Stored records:
* * * * * * * * *

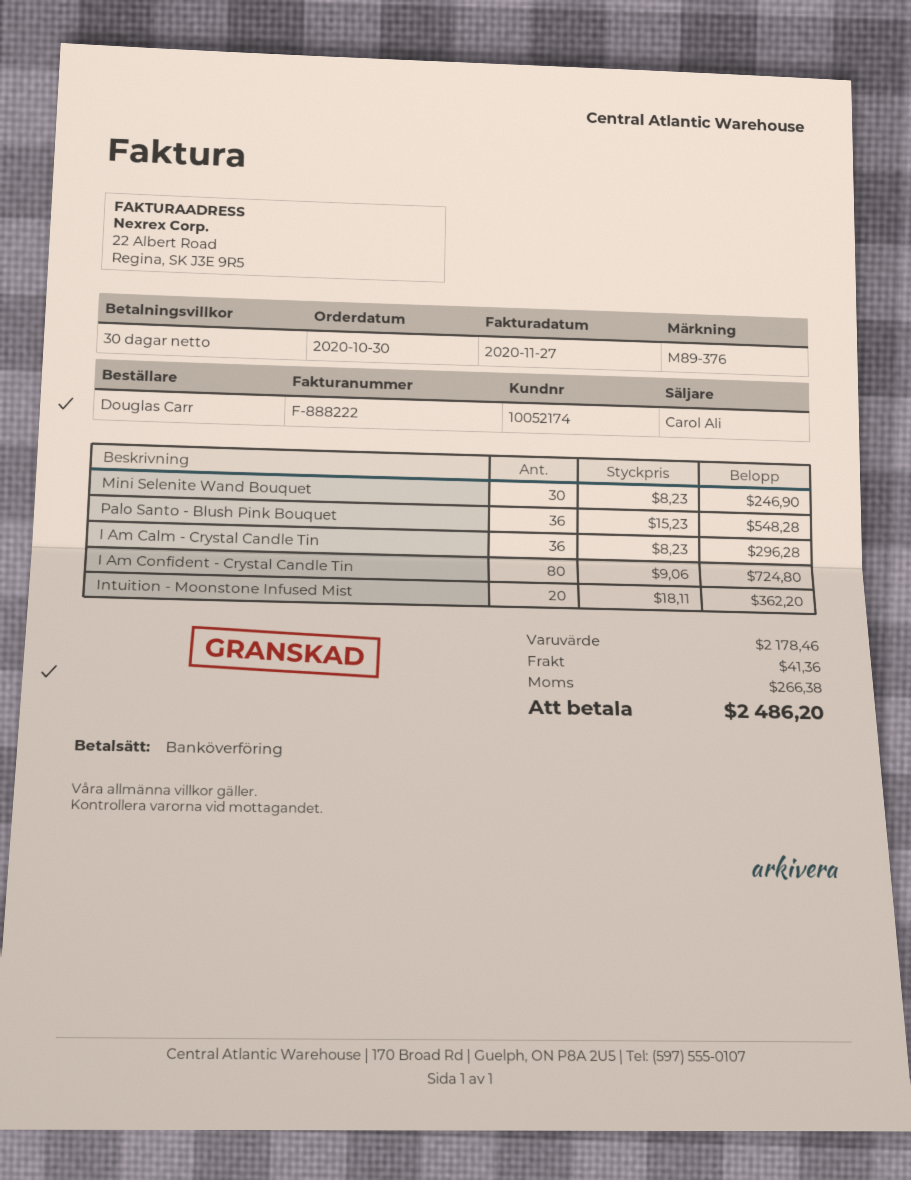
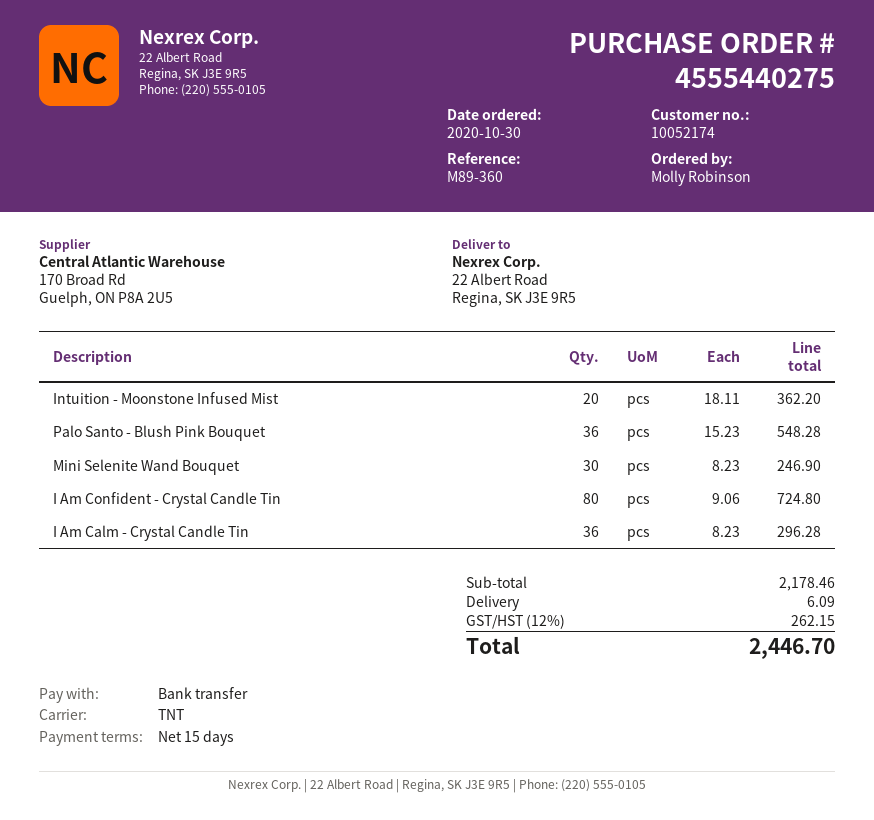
payment terms: 30 days -> 15 days
reference: M89-376 -> M89-360
ordered by: Douglas Carr -> Molly Robinson
shipping: 41.36 -> 6.09
tax: 266.38 -> 262.15
total: 2486.20 -> 2446.70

* * * * * * * * *

■ PROBLEM DETAILS: Apart from the pictures, repeat the data above exactly.

■ EXERCISE RESPONSE:
payment terms: 30 days -> 15 days
reference: M89-376 -> M89-360
ordered by: Douglas Carr -> Molly Robinson
shipping: 41.36 -> 6.09
tax: 266.38 -> 262.15
total: 2486.20 -> 2446.70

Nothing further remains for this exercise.